L'un des résultats les plus significatifs sur le plan clinique est la différence frappante des taux d'ARIA symptomatique selon le stade de la maladie. Les patients atteints de démence légère ont présenté un taux d'ARIA symptomatique de 27 %, contre seulement 1,8 % chez ceux présentant des troubles cognitifs légers ou une démence très légère. Cette différence plaide fortement en faveur de la recommandation de privilégier le traitement aux stades précoces de la maladie, là où le rapport bénéfice-risque semble plus favorable et où les réserves cognitives peuvent offrir un certain tampon contre les symptômes liés à l'ARIA. Les patients présentant des microhémorragies préexistantes ou une sidérose superficielle (23 % du groupe à risque) méritent également une vigilance accrue.

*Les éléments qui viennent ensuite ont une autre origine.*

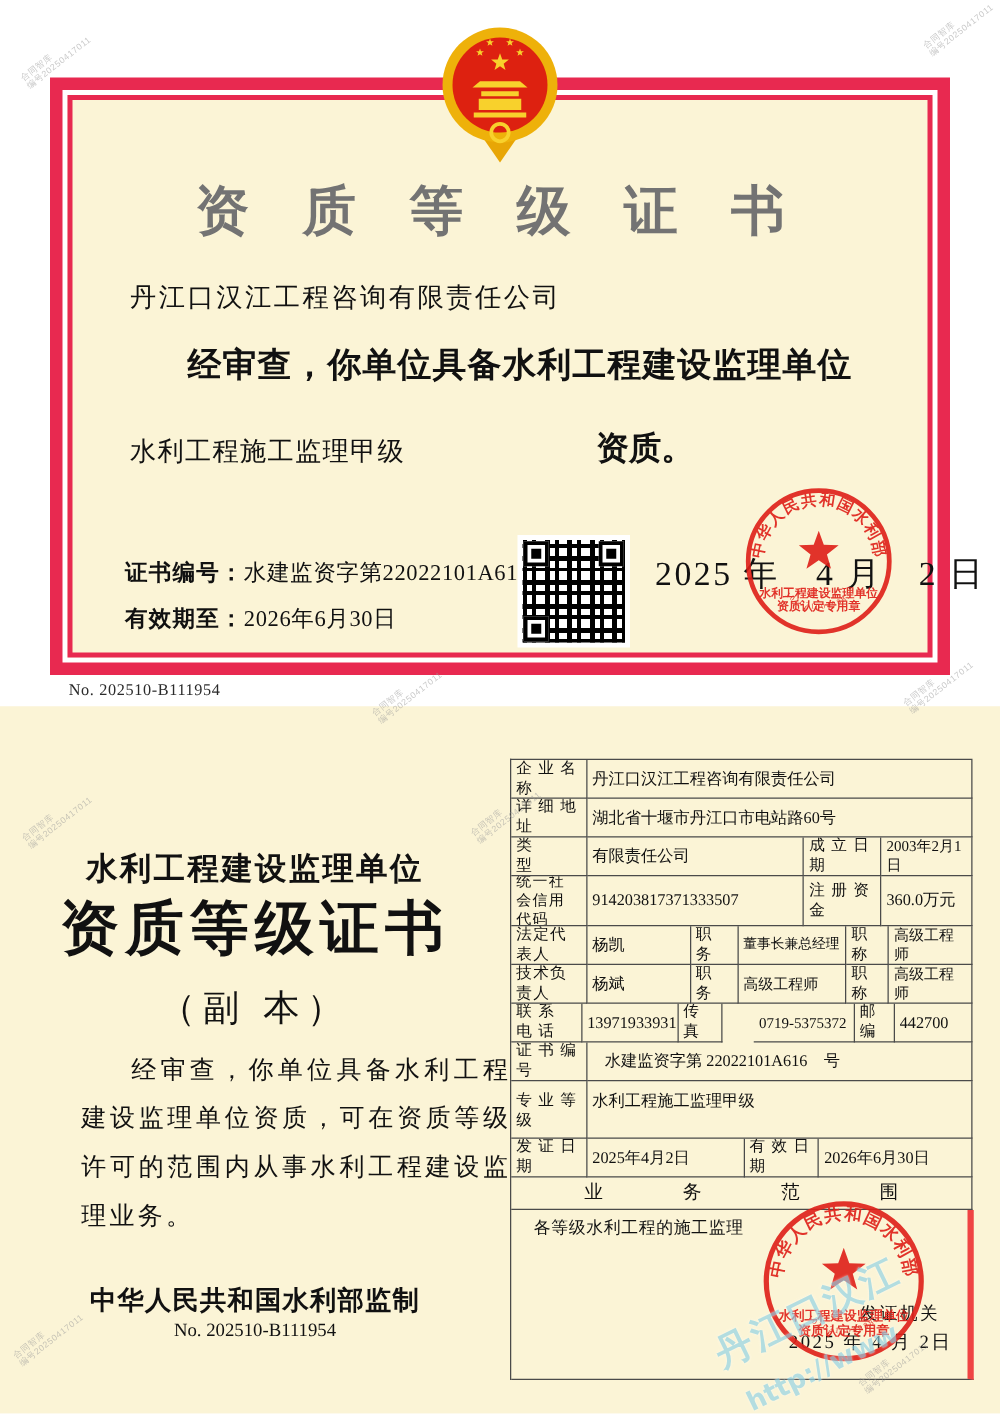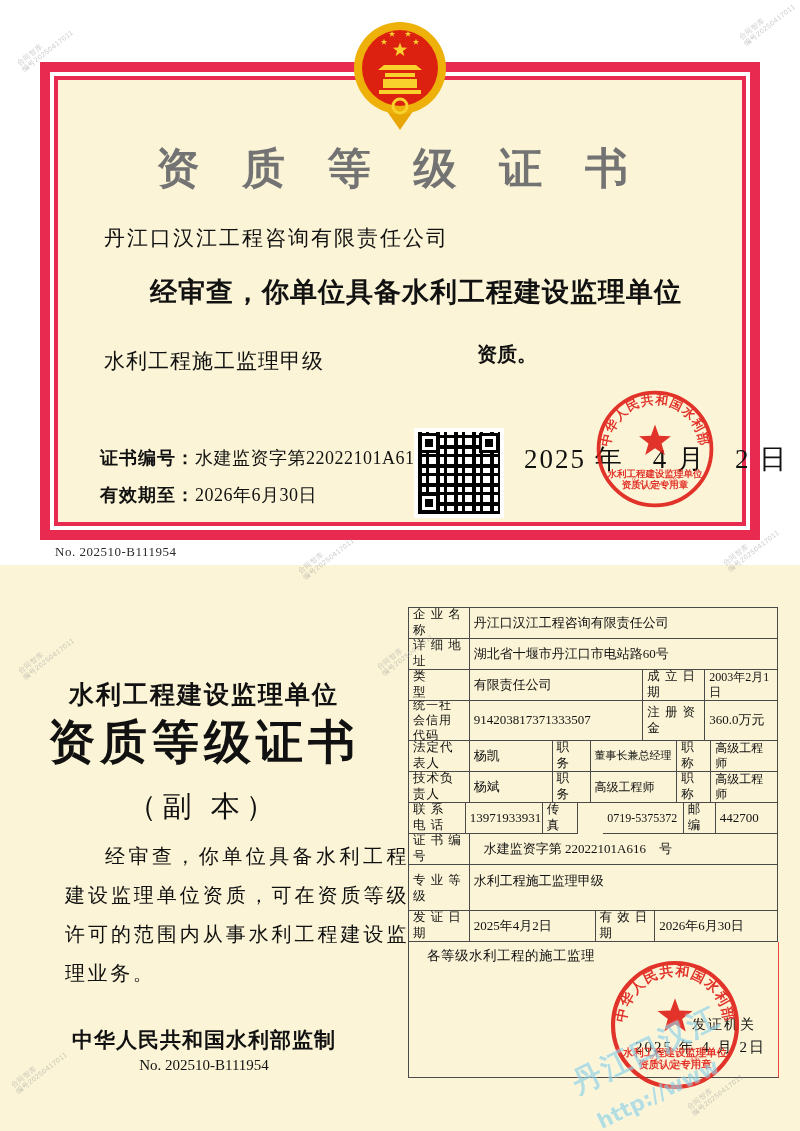--- a/index.html
+++ b/index.html
@@ -27,7 +27,7 @@
   .company-line { position:absolute; left:104px; top:224px; font-size:21px; letter-spacing:2px; }
   .statement-line { position:absolute; left:150px; top:274px; font-size:27px; font-weight:bold; letter-spacing:1px; }
   .grade-line { position:absolute; left:104px; top:347px; font-size:21px; letter-spacing:1px; }
-  .zizhi-line { position:absolute; left:477px; top:341px; font-size:20px; font-weight:bold; }
+  .zizhi-line { position:absolute; left:477px; top:341px; font-size:26px; font-weight:bold; }
   .meta-line { position:absolute; left:100px; font-size:18px; letter-spacing:0.5px; }
   .meta-line b { letter-spacing:1px; }
   .issue-date-top { position:absolute; left:524px; top:441px; font-size:27px; letter-spacing:2px; z-index:1; }

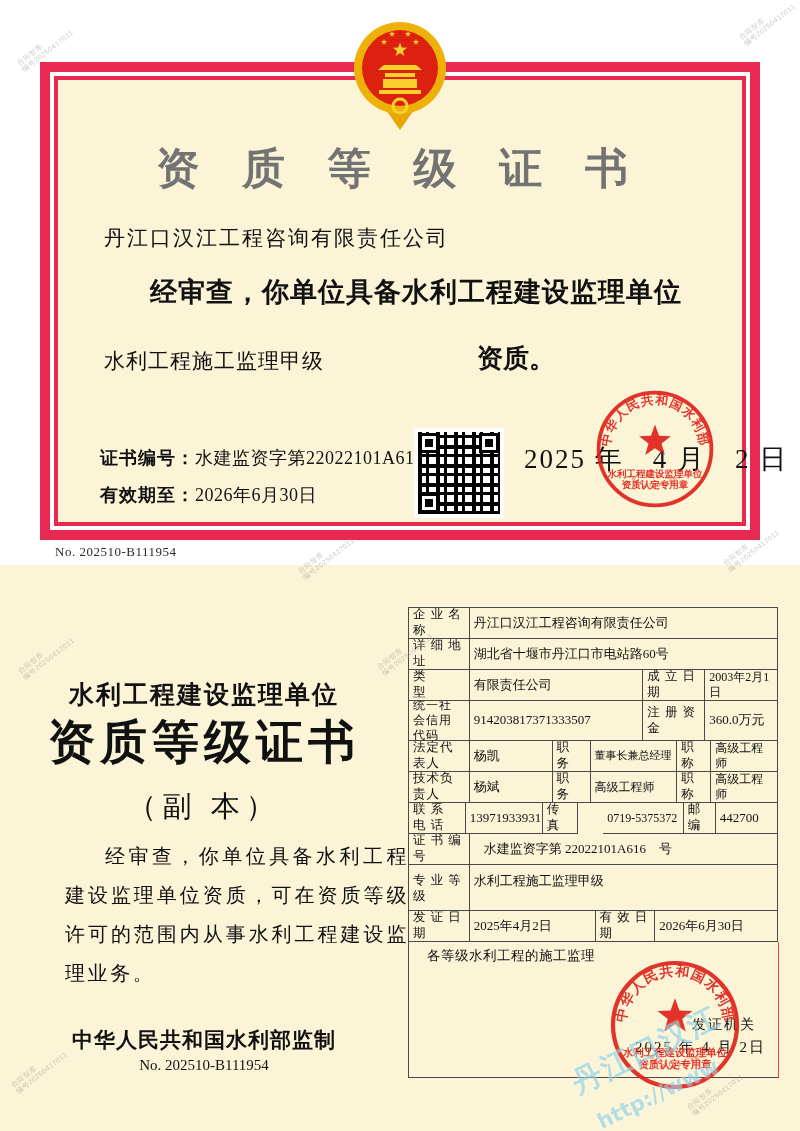--- a/index.html
+++ b/index.html
@@ -242,6 +242,9 @@
         <div class="tcell lbl w60 h31">有 效 日 期</div>
         <div class="tcell w123 h31">2026年6月30日</div>
       </div>
+      <div class="trow">
+        <div class="tcell scope-header h26" style="width:370px;">业 务 范 围</div>
+      </div>
       <div class="scope-area">
         <div class="scope-text">各等级水利工程的施工监理</div>
         <div class="authority-label">发证机关</div>

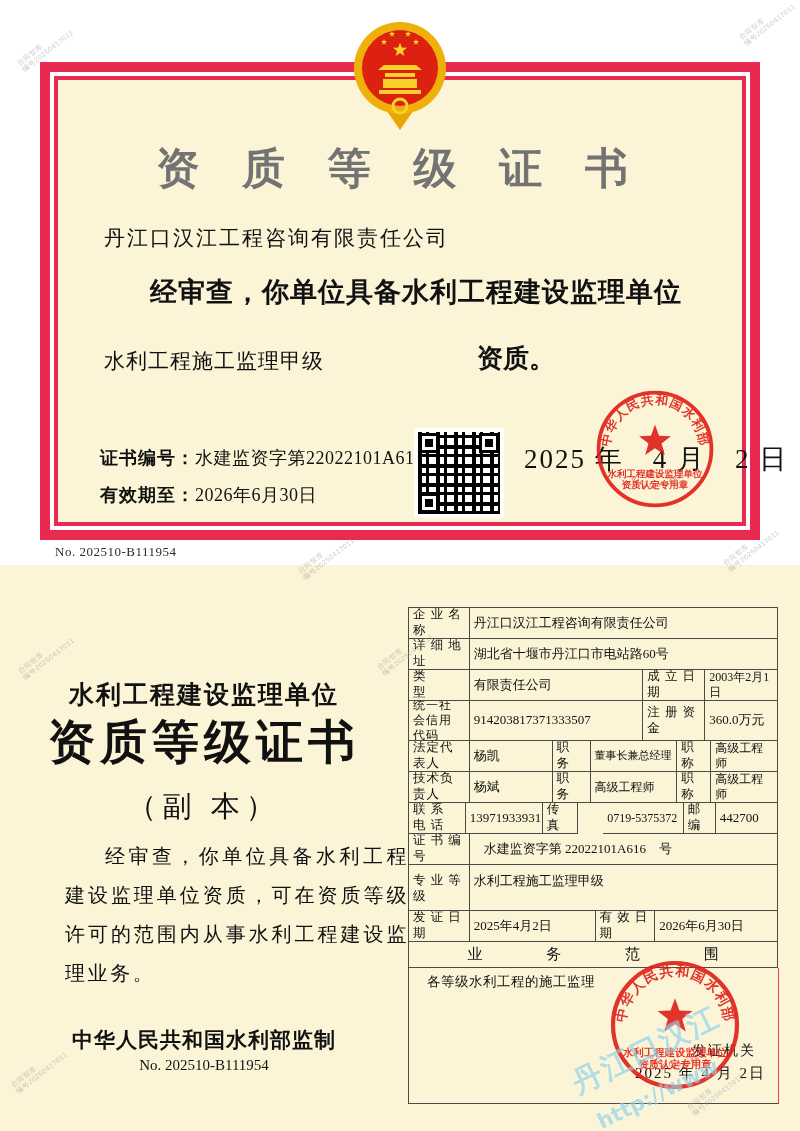--- a/index.html
+++ b/index.html
@@ -78,7 +78,7 @@
   .w126 { width:126px;font-family:Liberation Serif, serif; } .w60 { width:60px; } .w123 { width:123px; }
   .valign-top { align-items:flex-start; padding-top:8px; }
   .scope-header { justify-content:center; font-weight:normal; letter-spacing:30px; text-indent:30px; font-size:15px; }
-  .scope-area { position:relative; width:370px; height:136px; border-right:1px solid #ef4444; border-bottom:1px solid #4a4a4a; }
+  .scope-area { position:relative; width:370px; height:136px; border-right:5px solid #ef4444; border-bottom:1px solid #4a4a4a; }
   .scope-text { position:absolute; left:18px; top:5px; font-size:13.5px; letter-spacing:0.5px; }
   .authority-label { position:absolute; right:22px; top:74px; font-size:14px; letter-spacing:2px; z-index:1; }
   .issue-date-bottom { position:absolute; right:12px; top:96px; font-size:15px; letter-spacing:2px; z-index:1; }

L'étude démontre qu'une clinique spécialisée dans la mémoire, disposant de ressources suffisantes en milieu académique, peut mettre en œuvre avec succès le traitement par lecanemab à grande échelle, en traitant 234 patients en seulement 14 mois. Les investissements en infrastructure — notamment un personnel infirmier dédié, des protocoles de surveillance par IRM, une éligibilité confirmée par biomarqueurs et un suivi clinique étroit — semblent essentiels pour gérer les événements indésirables en toute sécurité. Bien que ces résultats soient encourageants, ils reflètent l'expérience d'un seul centre académique disposant d'une expertise considérable, et le profil de sécurité pourrait différer dans des contextes non universitaires disposant d'une infrastructure moins spécialisée.
Principales conclusions
- ARIA occurred in 22% of monitored patients; symptomatic ARIA in 5.7%, severe ARIA in only 1.0%.
- Infusion-related reactions were common (37%) but typically mild and manageable.
- Mild dementia patients had 27% symptomatic ARIA rate vs 1.8% in MCI/very mild dementia.
- No deaths or macrohemorrhages occurred across 234 patients over 14 months.
- Only 4.3% of patients discontinued lecanemab specifically due to ARIA.
Méthodologie
Analyse rétrospective de 234 patients consécutifs ayant initié le lecanemab dans une clinique spécialisée de la mémoire rattachée à un établissement universitaire, entre août 2023 et octobre 2024. Les critères de sécurité, notamment les réactions liées à la perfusion, l'ARIA à l'IRM sérielle et les arrêts de traitement, ont été évalués de manière systématique. L'éligibilité suivait les recommandations de la FDA et les recommandations d'utilisation appropriée ; la positivité amyloïde a été confirmée par TEP ou biomarqueurs du LCR.
Limites de l'étude
L'étude rétrospective monocentrique réalisée dans un établissement universitaire disposant de ressources importantes limite la généralisabilité des résultats aux contextes communautaires ou à faibles ressources. La durée de suivi moyenne de seulement 6,5 mois sous-estime probablement l'incidence cumulée des ARIA avec un traitement plus prolongé. L'absence de groupe témoin empêche toute comparaison directe entre les profils de sécurité en vie réelle et ceux observés dans les essais cliniques.